Each line below must be reproduced exactly as it stands. Pictures stay out of the copy.

*** Extracted entries ***

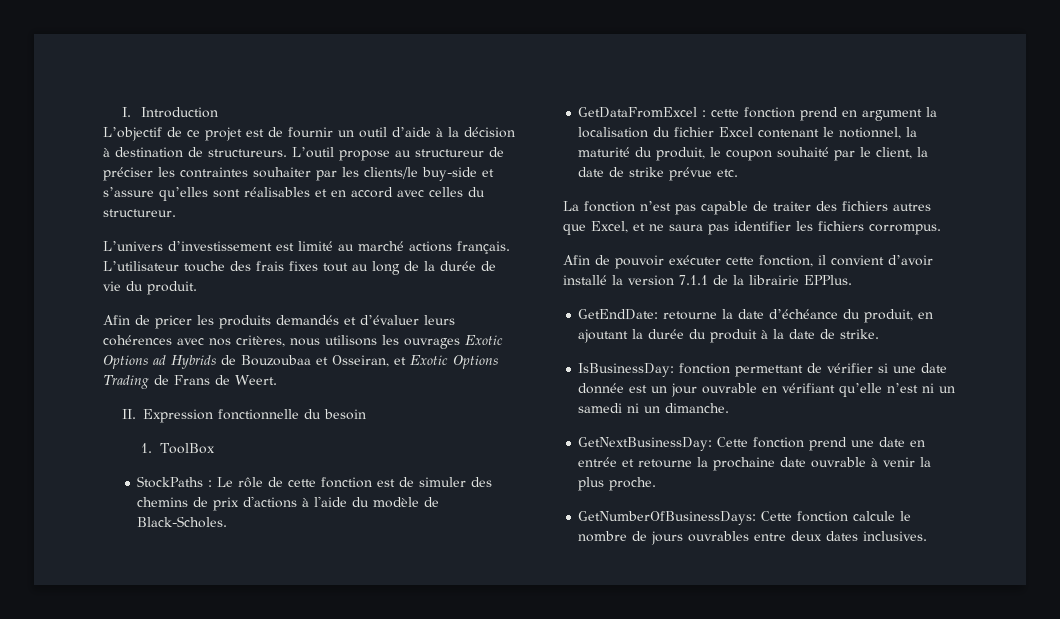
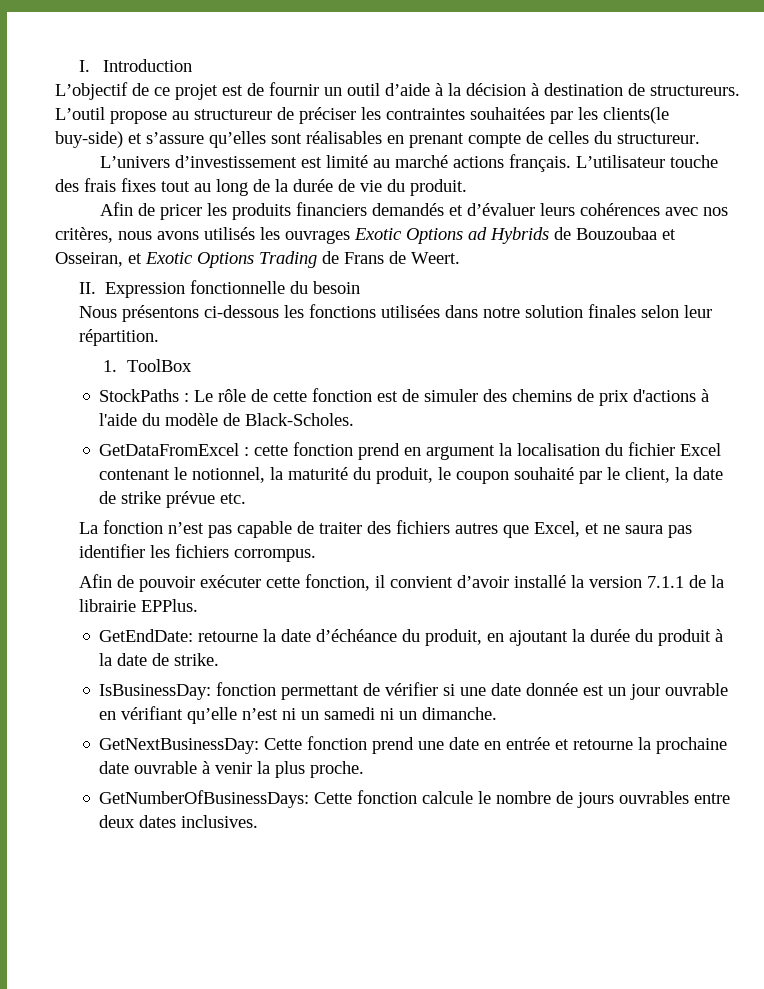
- L’outil propose au structureur de préciser les contraintes souhaiter par les clients/le buy-side et s’assure qu’elles sont réalisables et en accord avec celles du structureur.
+ L’outil propose au structureur de préciser les contraintes souhaitées par les clients(le buy-side) et s’assure qu’elles sont réalisables en prenant compte de celles du structureur.
- Afin de pricer les produits demandés et d’évaluer leurs cohérences avec nos critères, nous utilisons les ouvrages Exotic Options ad Hybrids de Bouzoubaa et Osseiran, et Exotic Options Trading de Frans de Weert.
+ Afin de pricer les produits financiers demandés et d’évaluer leurs cohérences avec nos critères, nous avons utilisés les ouvrages Exotic Options ad Hybrids de Bouzoubaa et Osseiran, et Exotic Options Trading de Frans de Weert.
+ Nous présentons ci-dessous les fonctions utilisées dans notre solution finales selon leur répartition.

***

- _Solution to this exercise_
- L’outil propose au structureur de préciser les contraintes souhaiter par les clients/le buy-side et s’assure qu’elles sont réalisables et en accord avec celles du structureur.
+ L’outil propose au structureur de préciser les contraintes souhaitées par les clients(le buy-side) et s’assure qu’elles sont réalisables en prenant compte de celles du structureur.
- Afin de pricer les produits demandés et d’évaluer leurs cohérences avec nos critères, nous utilisons les ouvrages Exotic Options ad Hybrids de Bouzoubaa et Osseiran, et Exotic Options Trading de Frans de Weert.
+ Afin de pricer les produits financiers demandés et d’évaluer leurs cohérences avec nos critères, nous avons utilisés les ouvrages Exotic Options ad Hybrids de Bouzoubaa et Osseiran, et Exotic Options Trading de Frans de Weert.
+ Nous présentons ci-dessous les fonctions utilisées dans notre solution finales selon leur répartition.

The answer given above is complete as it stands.